WISCONSIN BADGERS

Despite testimony by UW Chancellor, UW has no plans to disband athletics if forced to pay above full cost of attendance

Jeff Potrykus
Milwaukee Journal Sentinel
University of Wisconsin Chancellor Rebecca Blank

MADISON – Is the University of Wisconsin seriously contemplating dropping athletics if NCAA schools are forced to pay athletes more than full cost of attendance?

Of course not.

Yet UW Chancellor Rebecca Blank, testifying at a federal trial in the Northern District of California, sounded an ominous warning this week.

“It’s not clear that we would continue to run an athletic program,” Blank said, according to Law360.com. “We’re not interested in professional sports. We’re interested in student-athletes.”
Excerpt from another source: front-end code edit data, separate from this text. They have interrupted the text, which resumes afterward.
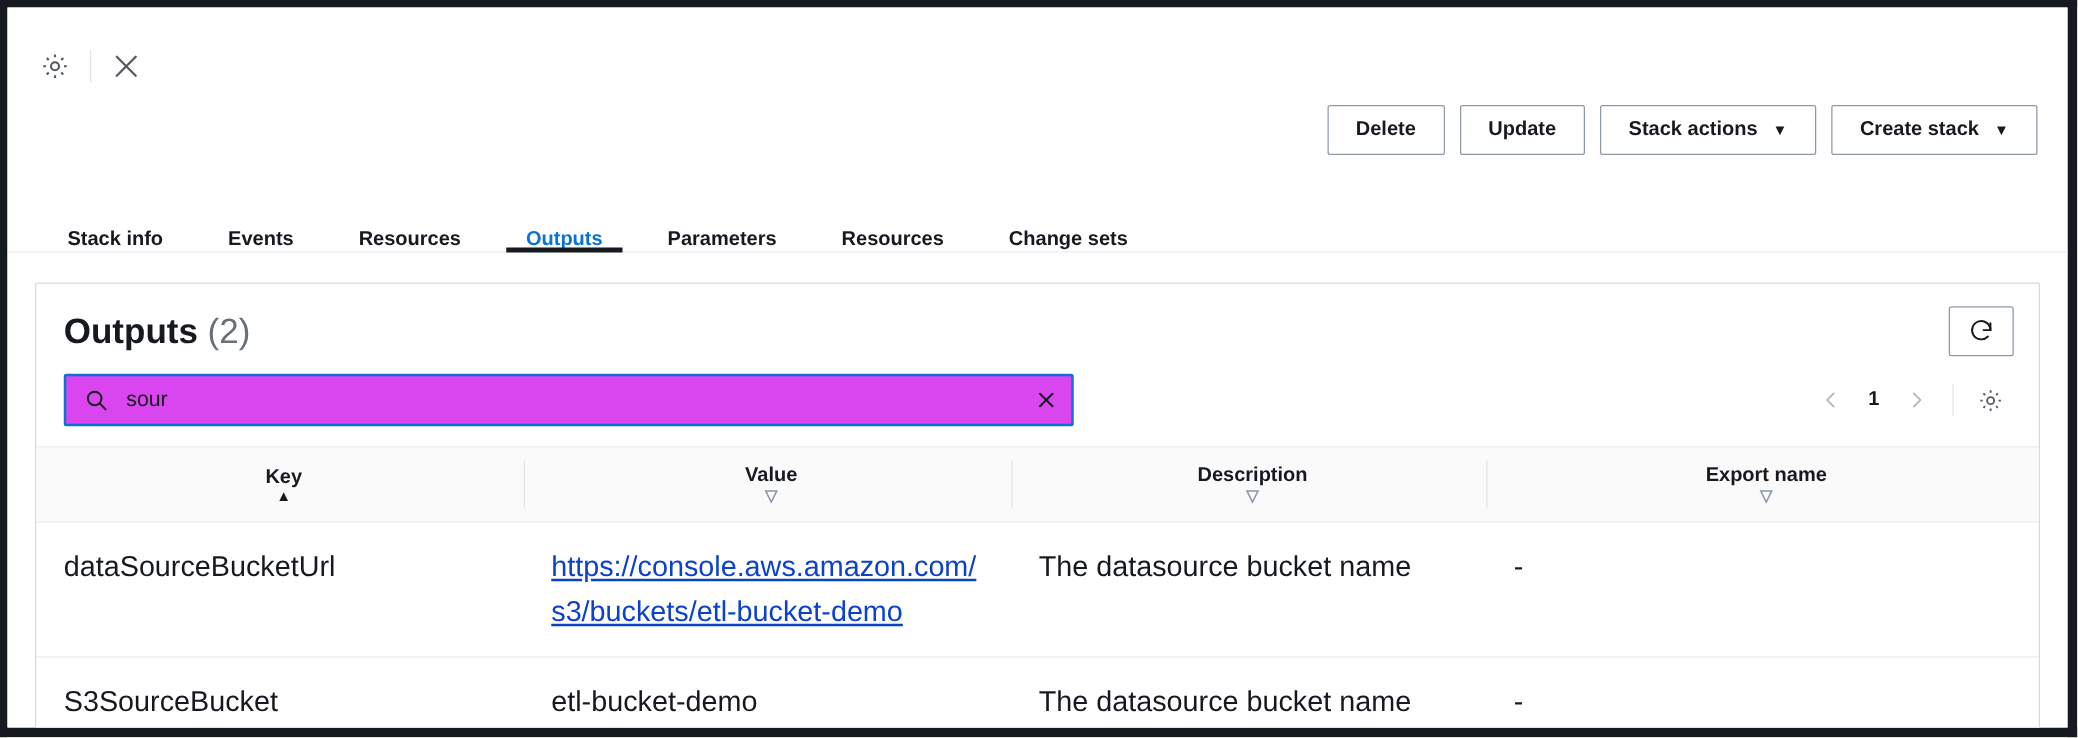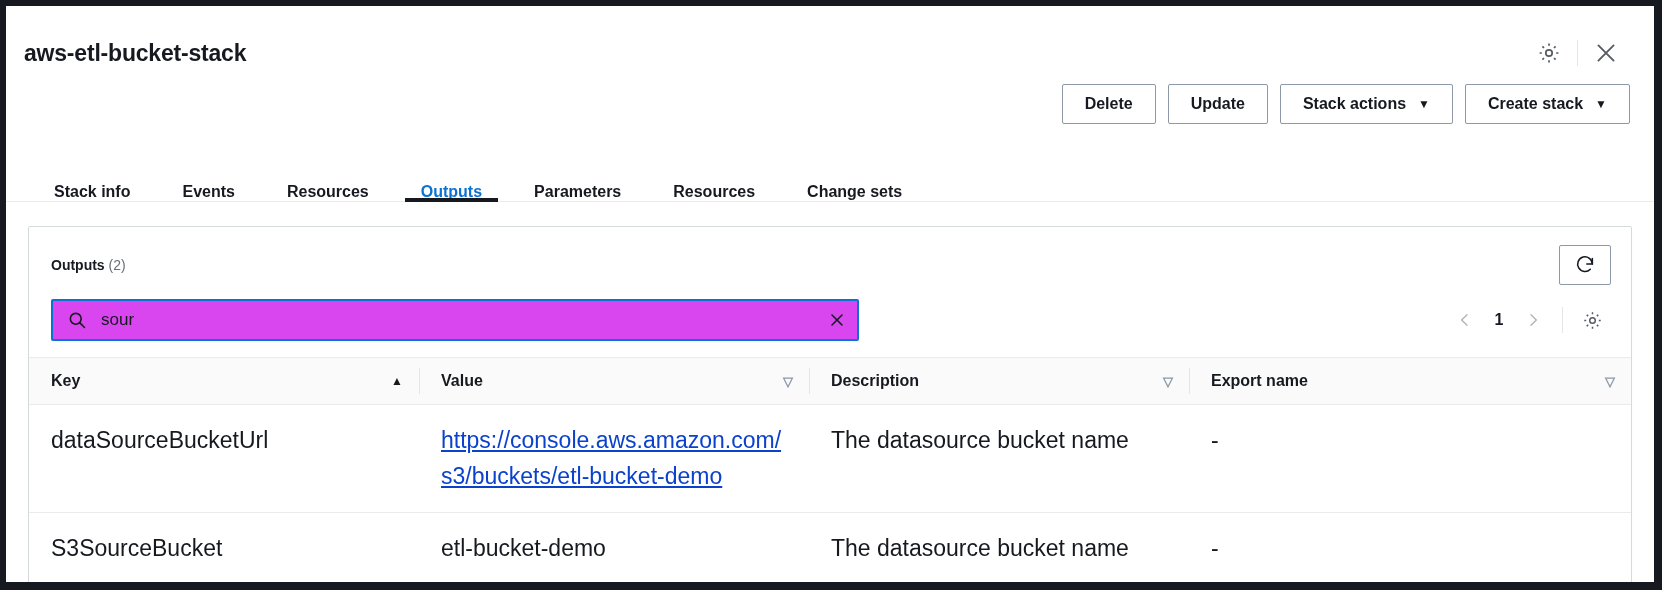--- a/index.html
+++ b/index.html
@@ -116,21 +116,21 @@
     border: 1px solid #d5dbdb;
     border-radius: 2px;
     background:#ffffff;
     box-shadow: 0 1px 1px rgba(0,0,0,0.05);
   }
   .card-head {
     display:flex; align-items:center; justify-content:space-between;
     padding: 18px 20px 10px 22px;
   }
   .card-title {
-    font-size: 14px; font-weight:bold; color:#16191f;
+    font-size: 28px; font-weight:bold; color:#16191f;
   }
   .card-count { font-weight: normal; color:#687078; }
   .refresh-btn {
     width: 52px; height: 40px;
     border:1px solid #8d99a8; border-radius:2px;
     background:#fff;
     display:flex;align-items:center;justify-content:center;
     cursor:pointer; color:#16191f;
   }
 
@@ -190,20 +190,21 @@
     padding: 14px 0 14px 22px;
     border-top:1px solid #e9ebed;
     border-bottom:1px solid #e9ebed;
     background:#fafafa;
     position:relative;
     vertical-align:middle;
   }
   table.outputs thead th .th-inner {
     display:flex; align-items:center; justify-content:space-between;
     padding-right: 16px;
+    flex-direction: column;
   }
   th.col-key { width: 390px; }
   th.col-value { width: 390px; }
   th.col-desc { width: 380px; }
   th.col-export { width: auto; }
   table.outputs thead th + th::before {
     content:"";
     position:absolute; left:0; top:10px; bottom:10px; width:1px;
     background:#e3e5e8;
   }
@@ -233,21 +234,20 @@
 <div id="page">
 
   <div class="frame-top"></div>
   <div class="frame-left"></div>
   <div class="frame-right"></div>
   <div class="frame-bottom"></div>
 
   <div class="panel">
 
     <div class="header">
-      <div class="stack-title">aws-etl-bucket-stack</div>
       <div class="header-icons">
         <div class="icon-btn">
           <svg width="24" height="24" viewBox="0 0 24 24" fill="none" stroke="currentColor" stroke-width="1.7">
             <circle cx="12" cy="12" r="3.2"></circle>
             <path d="M12 2.6v2.2M12 19.2v2.2M21.4 12h-2.2M4.8 12H2.6M18.6 5.4l-1.6 1.6M7 17l-1.6 1.6M18.6 18.6 17 17M7 7 5.4 5.4"></path>
           </svg>
         </div>
         <div class="hdr-divider"></div>
         <div class="icon-btn">
           <svg width="26" height="26" viewBox="0 0 24 24" fill="none" stroke="currentColor" stroke-width="1.7" stroke-linecap="round">

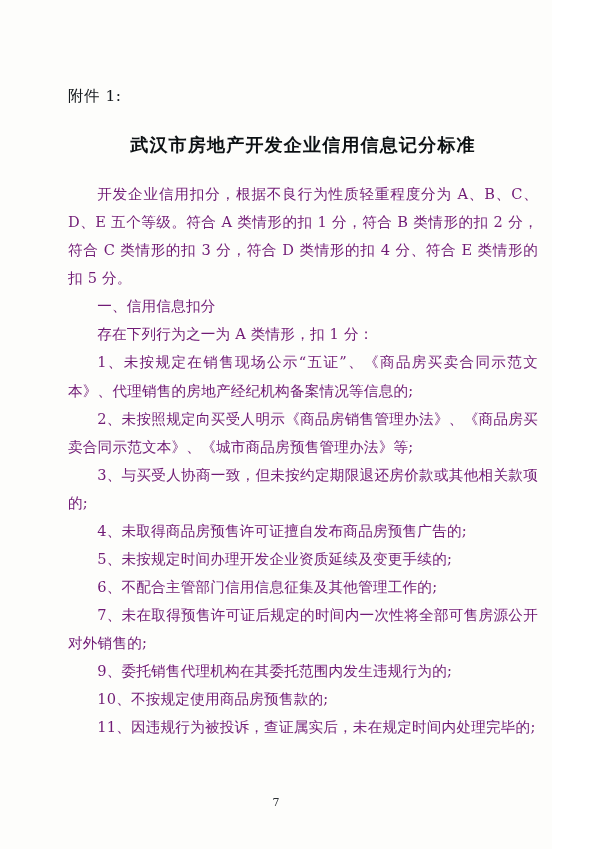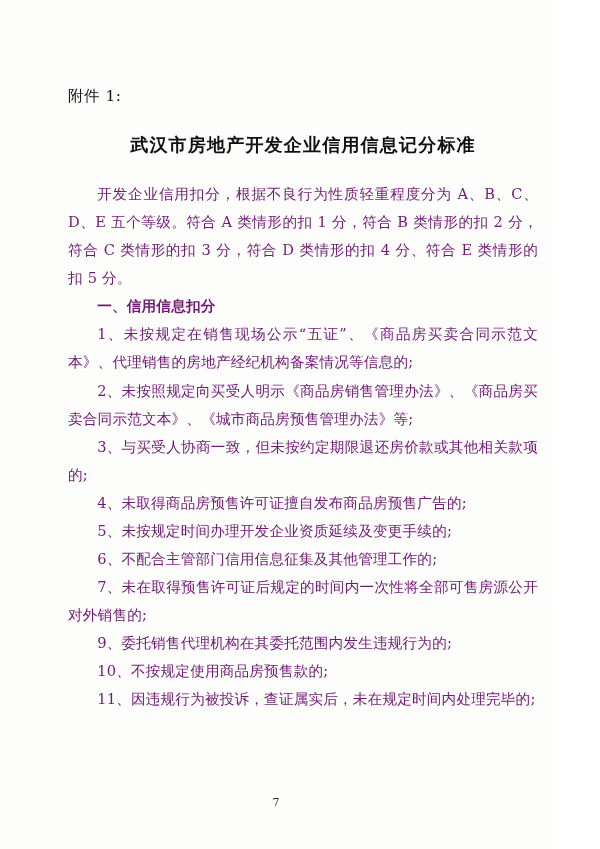--- a/index.html
+++ b/index.html
@@ -49,21 +49,21 @@
     color: #701a75;
     margin: 0;
     text-align: justify;
     text-justify: inter-ideograph;
     letter-spacing: 0.2px;
   }
   p.indent2 {
     text-indent: 2em;
   }
   p.bold {
-    font-weight: bold;
+    font-weight: normal;
   }
   .page-number {
     position: absolute;
     left: 0;
     right: 0;
     top: 796px;
     text-align: center;
     font-size: 11px;
     color: #2a2f33;
     font-family: "DejaVu Serif", "Liberation Serif", serif;
@@ -76,20 +76,21 @@
   <div class="page-inner">
 
     <div class="attachment-label">附件 1:</div>
 
     <div class="doc-title">武汉市房地产开发企业信用信息记分标准</div>
 
     <p class="para indent2">开发企业信用扣分，根据不良行为性质轻重程度分为 A、B、C、D、E 五个等级。符合 A 类情形的扣 1 分，符合 B 类情形的扣 2 分，符合 C 类情形的扣 3 分，符合 D 类情形的扣 4 分、符合 E 类情形的扣 5 分。</p>
 
     <p class="para indent2 bold">一、信用信息扣分</p>
 
+    <p class="para indent2 bold">存在下列行为之一为 A 类情形，扣 1 分：</p>
 
     <p class="para indent2">1、未按规定在销售现场公示“五证”、《商品房买卖合同示范文本》、代理销售的房地产经纪机构备案情况等信息的;</p>
 
     <p class="para indent2">2、未按照规定向买受人明示《商品房销售管理办法》、《商品房买卖合同示范文本》、《城市商品房预售管理办法》等;</p>
 
     <p class="para indent2">3、与买受人协商一致，但未按约定期限退还房价款或其他相关款项的;</p>
 
     <p class="para indent2">4、未取得商品房预售许可证擅自发布商品房预售广告的;</p>
 
     <p class="para indent2">5、未按规定时间办理开发企业资质延续及变更手续的;</p>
According to UW athletic director Barry Alvarez, no one at UW or within the Big Ten has held serious talks on the matter. 

“We broke down into groups and had a little banter about it but not really a lot of discussion,” he said Tuesday, referring to last year’s Big Ten athletic director meetings. “It is so hypothetical. It’s not even worth me commenting on.”

Remember that in 2013, Big Ten commissioner Jim Delany wrote the league would de-emphasize athletics if college athletes were allowed to share in TV revenue. 

Alvarez did share, however, his reaction to reading examples of student-athletes going hungry. 

“I find it upsetting that the athletes are saying that they’re starving,” he said. “I know what our athletes get.”

According to UW:

Non-resident scholarship athletes are paid $4,880 per year in full cost of attendance. The figure for resident scholarship athletes is $4,270 per year. 

Alvarez noted all athletes eat a breakfast valued at $20. 

“Everyone, whether they are on scholarship or not, eats breakfast here,” he said.

Scholarship athletes eat at a training table, which is located inside Camp Randall Stadium. 

“And we have our nutrition areas, the refueling stations, in every weight room with food and protein and snacks,” he said. “That is all day, seven days a week.

“Their food is not taken out of their checks for scholarship kids. So unless you’re living in one of those expensive apartments or condos downtown, by yourself, you should have a pretty good subsidy monthly."